Exemple: la crise de l’Euro expliquée en 1 minute de vidéo

“Le but du jeu est d’aider les gens”

Sur le Web, on ne peut pas dupliquer ce qui existe déjà sur un autre média”, reprend Josh Tyrangiel, éditeur de Bloomberg Business Week, ex de Time.com. “Le but du jeu est d’aider les gens et de leur faire gagner du temps.”

Pour “leur faire gagner du temps”, donc, un bon format vidéo doit être efficace et donner l’information tout de suite, dès les premières secondes de la séquence.

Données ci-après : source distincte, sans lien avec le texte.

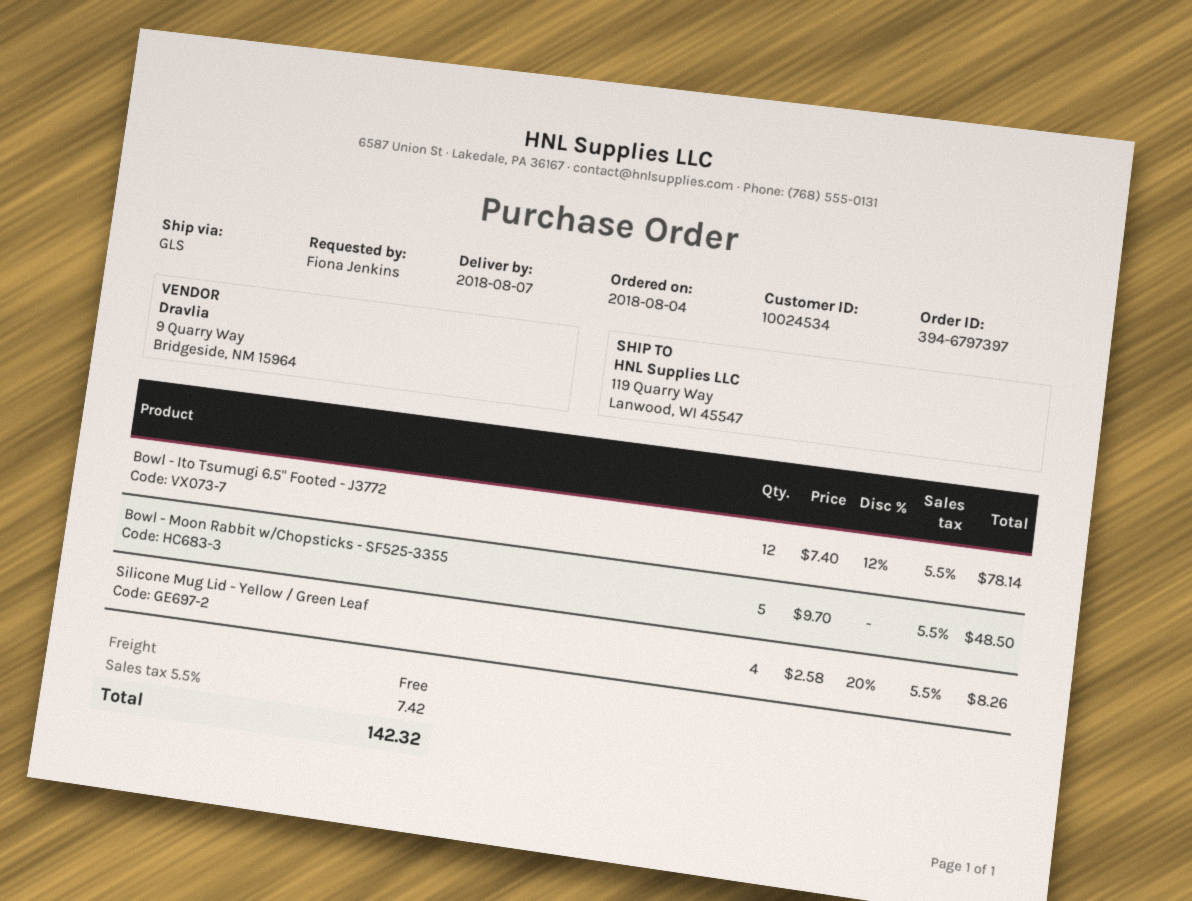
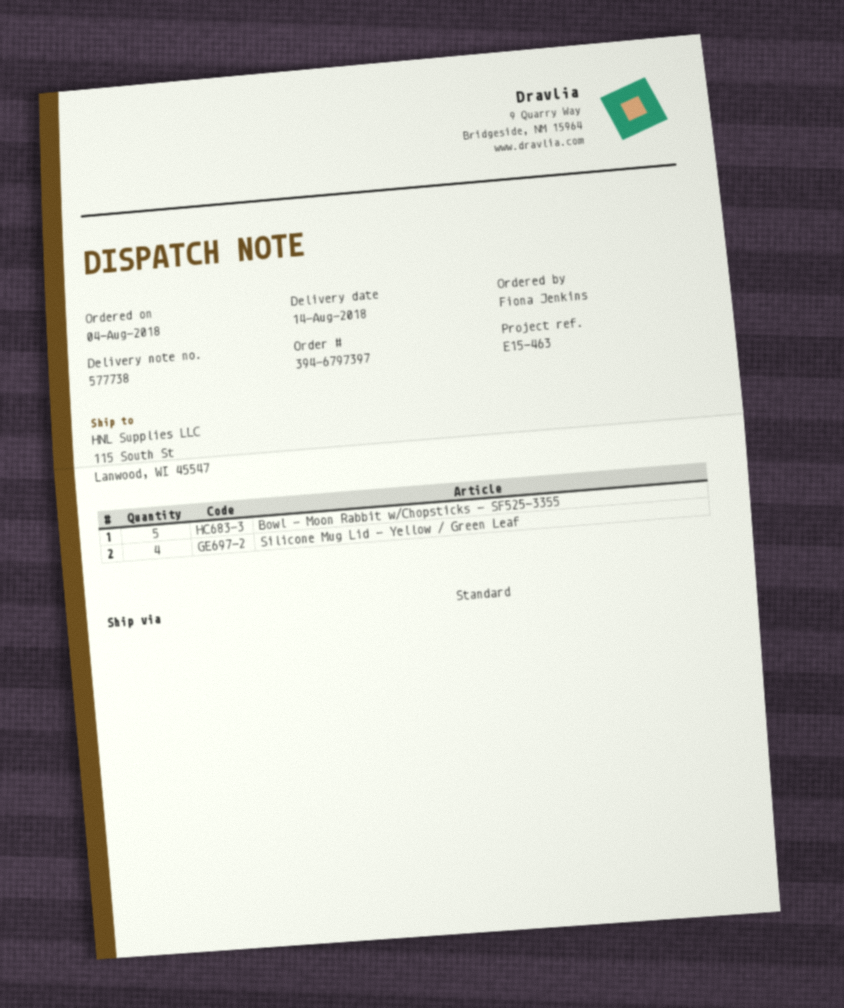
delivery date: 2018-08-07 -> 2018-08-14
shipping method: GLS -> standard
ship to: 119 Quarry Way, Lanwood, WI 45547 -> 115 South St, Lanwood, WI 45547
Bowl - Ito Tsumugi 6.5" Footed - J3772: 12 -> none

Mieux, et Mother Jones y a songé: la vidéo doit être compréhensible sans le son, grâce à des synthés et des sous-titres, afin que les utilisateurs puissent la visionner depuis leur bureau en open space sans casque ni haut parleur branché, un cas plus fréquent qu’on ne croit.

La vidéo constitue bien plus qu’une tendance journalistique en 2012, c’est un environnement dans lequel les consommateurs d’informations baignent. La preuve, 72h de vidéos sont téléchargées chaque minute sur YouTube. Et même le GIF animé revient dans la course, cette fois comme outil de storytelling pour le journalisme numérique.

“Parler de vidéo est devenu l’équivalent de parler de l’Internet”, glisse Amy Webb, la présidente de Webbmedia Group, évoquant les nouvelles tendances à venir à la conférence ONA12, à San Francisco.

La vidéo est le nouveau tweet

Facebook avec Facebook Stories, Tumblr avec StoryBoard, Twitter avec Twitter Stories, Google avec sa vidéo “Parisian Love”… Les mastodontes américains de la technologie se sont tous lancés dans la production de vidéos, pour mettre en scène les histoires de leurs utilisateurs et “montrer qu’il y a quelque chose de romantique à leur algorithme”, écrit The Altlantic.

Pour les journalistes, la vidéo est en train de devenir le nouveau tweet. En témoigne la technologie Tout.com, qui permet de publier des vidéos de moins de 15 secondes de façon instantanée, et avec laquelle le Wall Street Journal vient de s’allier pour lancer sa plate-forme, WorldStream.

Quelles sont les meilleures vidéos sur le Web que vous ayez vues? Partagez-les dans les commentaires ou sur Facebook et Twitter.

Alice Antheaume

(1) L’Ecole de journalisme de Sciences Po, pour laquelle je travaille, et celle de Columbia sont partenaires avec un double diplôme en journalisme.